Table Tennis Database Blog

Are you giving me pity points?

Friday, November 25th, 2016
By Arthur Lui

Pity Points

I’m at the JOOLA North American Teams Tournament in Washington, and I had a revelation today.

I was playing a match against a higher rated player, the top on the opposing team. This is a “teams tournament” where you send out three players to play each of the opposing team’s three players, making nine individual match-ups. Your team wins by earning five wins out of the possible nine individual matches.

My teammates had already played this player so I got to see him in action before facing him myself. He had some amazing strokes. A powerful forehand loop. Textbook technique. Highlight reel stuff. He is clearly well-trained. I had already lost to his two lower-rated teammates and, seeing his amazing play so far, I assumed I’d lose again.

I’m thinking: Alright Arthur, just play your best, you’re going to lose, but just do your best anyways. Losing is a part of competing.

Surprisingly, the match started out in my favour. I already saw the serves he was using on my teammates, and I simply returned them rather defensively, returning his short, no-spin serves with a light touch back over the net. He’d often tap them back lightly, and this would go on for a few hits until he popped one a little high or a little deep, and I’d put a decent topspin on it, and might win the point a few hits later. Sometimes I’d get an outright smash opportunity. I was now winning 8-5. He hadn’t put out a single powerful attack that I had seen him give against my teammates.

Why isn’t he attacking? He must be giving me a few pity points. To avoid embarrassing me 11-2, he’s giving me a few points up front, then he’ll turn on the jets and destroy me.

A few points later, and I’ve won the first game. At this point I’m actually annoyed.

I’m thinking: You’re actually going to give me an entire game out of pity? Not cool, man. Just play your game and beat me.

I actually considered saying something to him about this but decided against it.

The match continued and was relatively close, and I ended up taking the match 3 games to 2. That’s when I realized, he was never giving me pity points. I just had the right strategy! That was my “aha” moment.

The right strategy is so powerful that you may really believe your opponent is giving you points for free!

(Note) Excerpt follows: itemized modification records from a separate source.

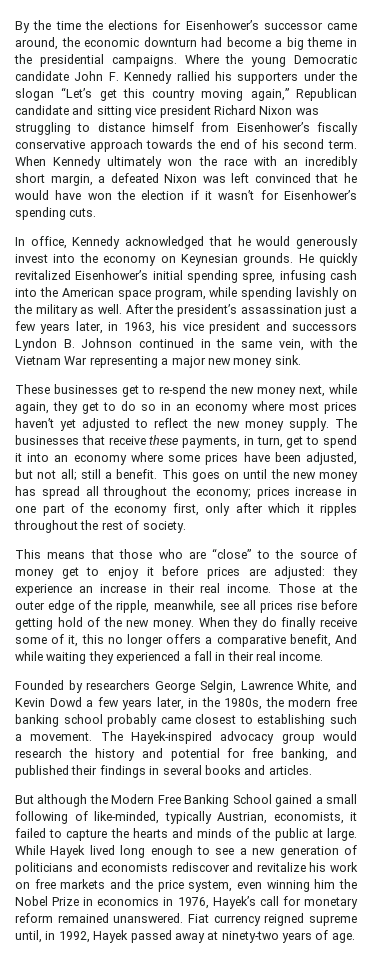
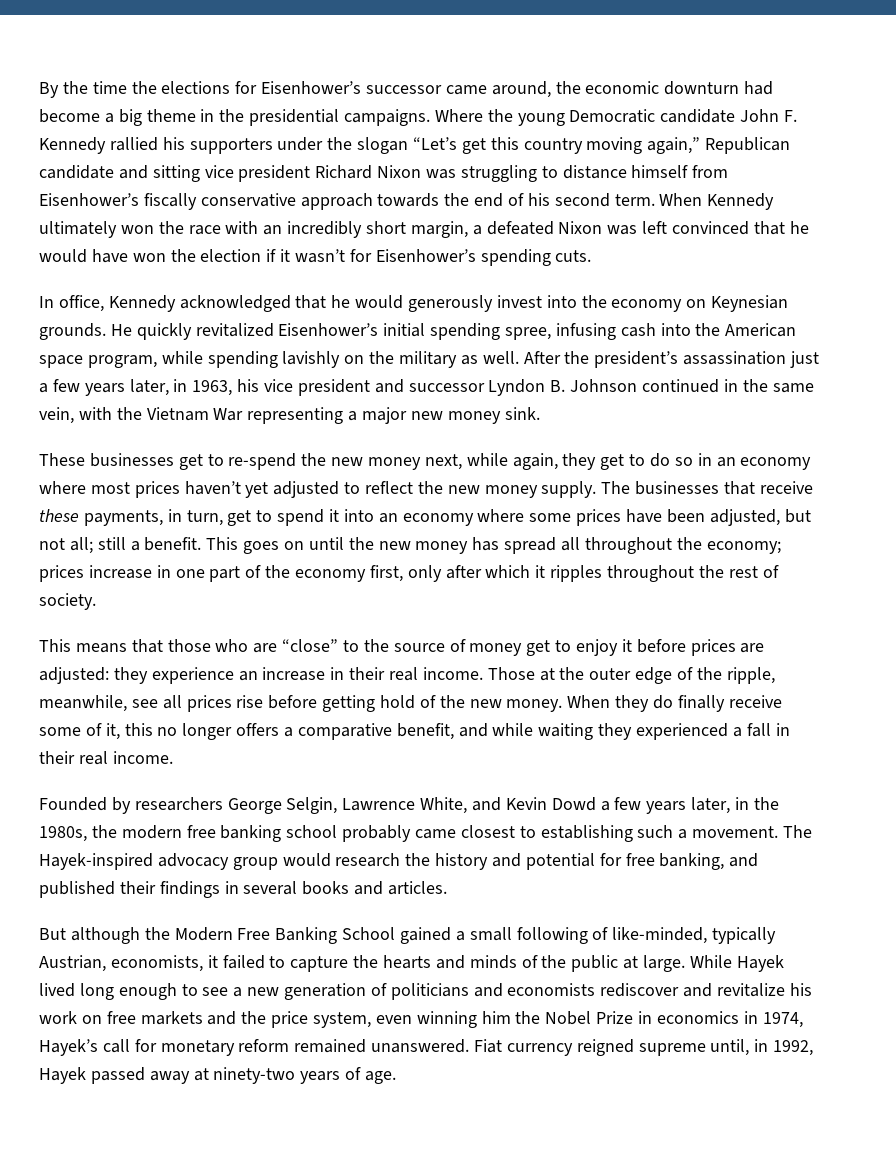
- After the president’s assassination just a few years later, in 1963, his vice president and successors Lyndon B. Johnson continued in the same vein, with the Vietnam War representing a major new money sink.
+ After the president’s assassination just a few years later, in 1963, his vice president and successor Lyndon B. Johnson continued in the same vein, with the Vietnam War representing a major new money sink.
- When they do finally receive some of it, this no longer offers a comparative benefit, And while waiting they experienced a fall in their real income.
+ When they do finally receive some of it, this no longer offers a comparative benefit, and while waiting they experienced a fall in their real income.
- While Hayek lived long enough to see a new generation of politicians and economists rediscover and revitalize his work on free markets and the price system, even winning him the Nobel Prize in economics in 1976, Hayek’s call for monetary reform remained unanswered.
+ While Hayek lived long enough to see a new generation of politicians and economists rediscover and revitalize his work on free markets and the price system, even winning him the Nobel Prize in economics in 1974, Hayek’s call for monetary reform remained unanswered.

This wasn’t the first time I thought I was receiving pity points. I thought back to a tournament I had played the previous year in Toronto. I played someone who had just dominated a much better player than myself, and assumed I’d face a similar fate. And throughout the match, as I was winning, I kept thinking that she was giving me free points. And then I won.

This just reinforces something I always knew deep down, that the match-up of individual strengths and weaknesses matters a lot more on the score sheet than someone’s overall rating. Nobody’s game is so well-rounded that they can handle all situations well. Some players have amazing forehand strokes but weak backhand strokes, and opponents can capitalize on that by playing to the backhand. Some players are great when they stand back and engage in looping battles but weaker with close-to-the-table play. Your decisions on what serves to use and what strategies to employ dictate the direction of the match.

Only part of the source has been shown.